Es particularmente interesante la inmersión que Pacheco, con esa
visión que Henri Matisse predicaba para sí y para los demás, la de mirar los
objetos con los ojos de un niño, hace en el universo mexicano de entonces. Un
México que no resulta ajeno ni extraño: Pacheco nos lo brinda con el mismo
asombro y extrañeza con que el lector se introduce en todo ese universo nuevo y
extraño que es un libro. Quizá ahí resida el éxito de este libro, un éxito
íntimo y que sólo celebra el lector adecuado, en ese describir las cosas no como
un notario, no como un literario rancio, no como un novelista decimonónico
excesivo en la descripción plana. No, José Emilio Pacheco se asombra ante las
cosas, ante los objetos, ante ese nuevo imaginario colectivo en forma de
“hamburguesas, pays, donas, jotdogs, malteadas, aiscrim, margarina y mantequilla
de cacahueta” que configura a partir de entonces su paisaje cotidiano. Cuela al
lector en esos recovecos a los que los libros de historia ni los ensayos llegan.

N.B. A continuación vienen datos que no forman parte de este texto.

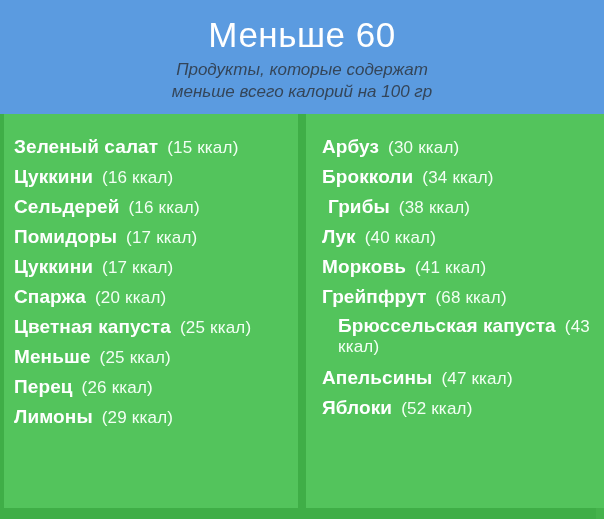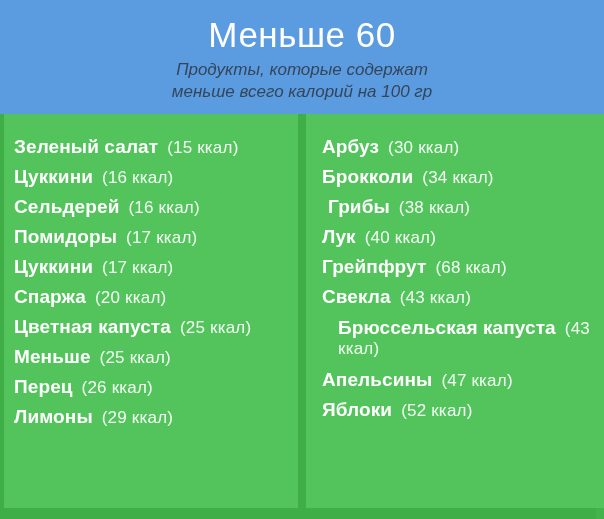"Морковь (41 ккал)" div.row { html: none -> <div> <span>Морковь</span><span>(41 ккал)</span> </div> }
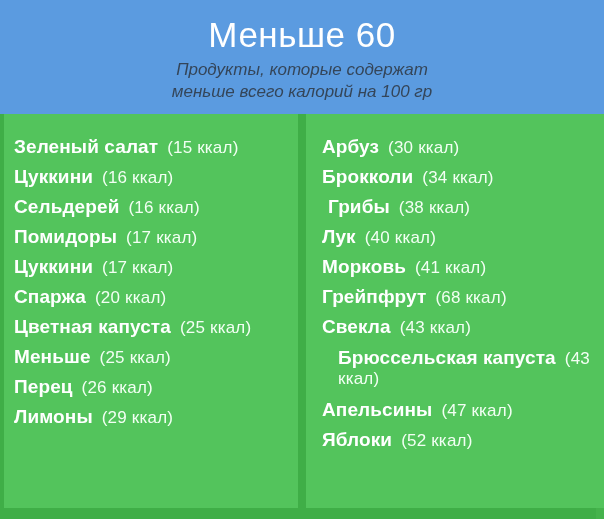"Свекла (43 ккал)" div.row { html: <div> <span>Свекла</span><span>(43 ккал)</span> </div> -> none }
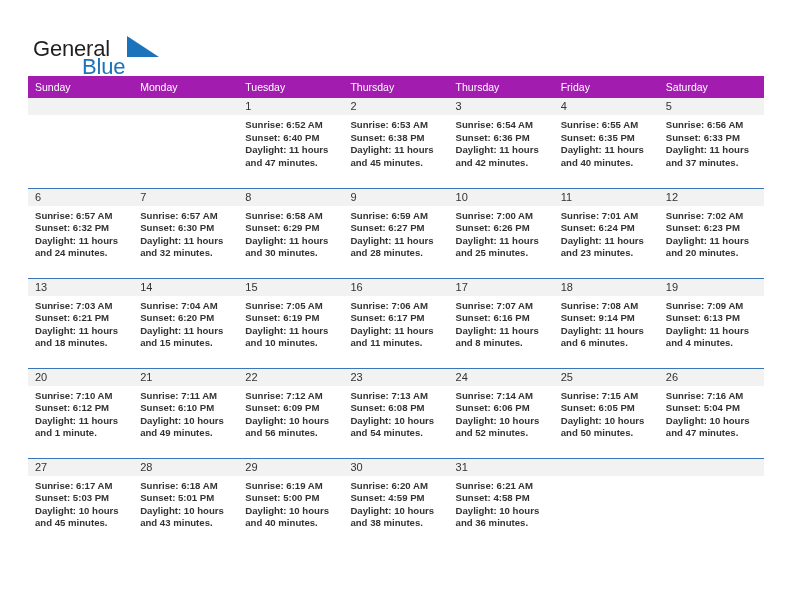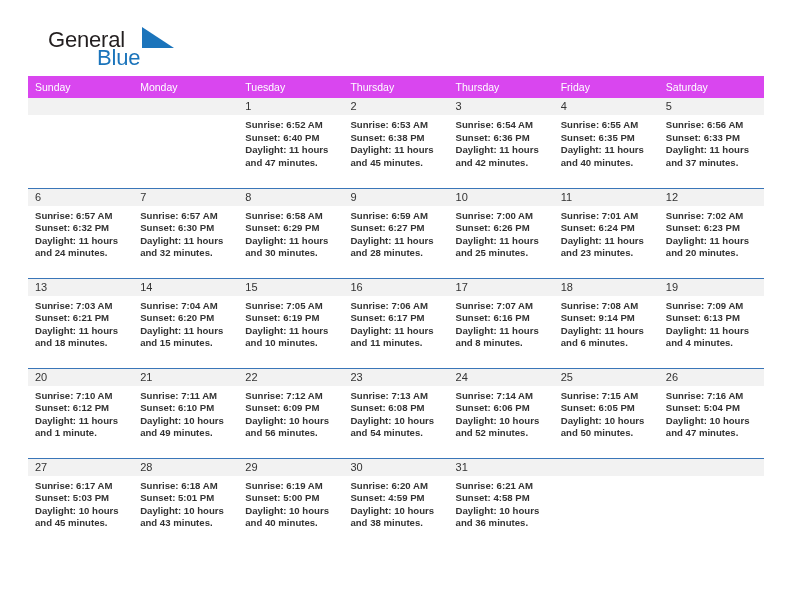"General" .masthead { align-items: center -> flex-end; margin-left: 15px -> none }
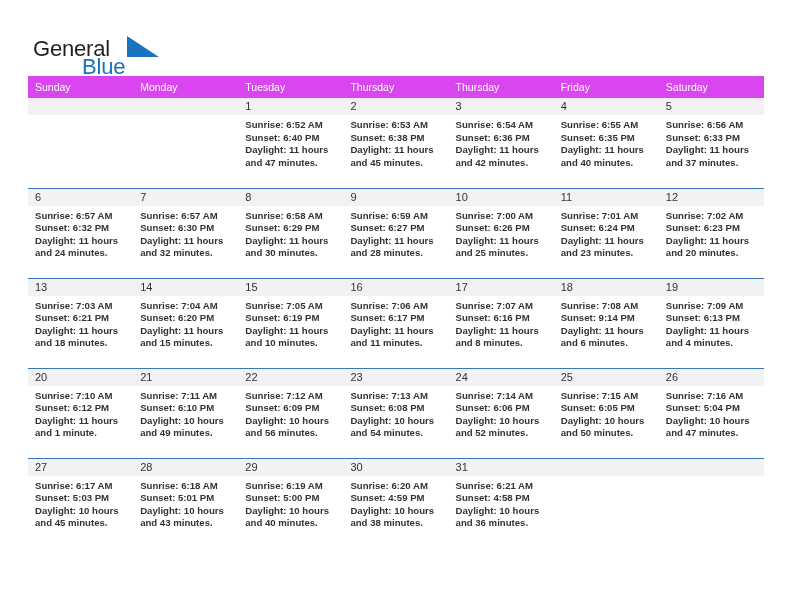"Sunday" .calendar th { background: #d946ef -> #a21caf }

Sólo ciertas novelas lo consiguen.
No hay exceso ni cae el autor en la
tentación del inventario soporífero de los elementos que poblaban su infancia.
Con la precisión de quien poda un bonsái con saber milenario, Pacheco introduce
los elementos precisos pero necesarios para que el lector viaje hacia esa época
concreta y, lo que es más dificíl, hacia el universo lleno de vitalidad,
curiosidad y valor, que se abre en el niño.
No parece, no obstante, que ese
grato resultado final sea producto de una alquimia literaria fría y calculada.
Hay el rastro del buenhacer literario, de ese talento invisible que
difícilmente, y en eso estamos en estas líneas, somos capaces de señalar,
localizar, importar. ¿Y las batallas en el desierto? “Las decíamos así porque
era un patio de tierra colorada, polvo de tezontle o ladrillo, sin árboles ni
plantas, sólo una caja de cemento al fondo”.
No hay retórica en estas 77
páginas, no hay pretenciosidad, no sabemos muy bien qué hay, pero resulta un
libro que esconde algo de prodigioso.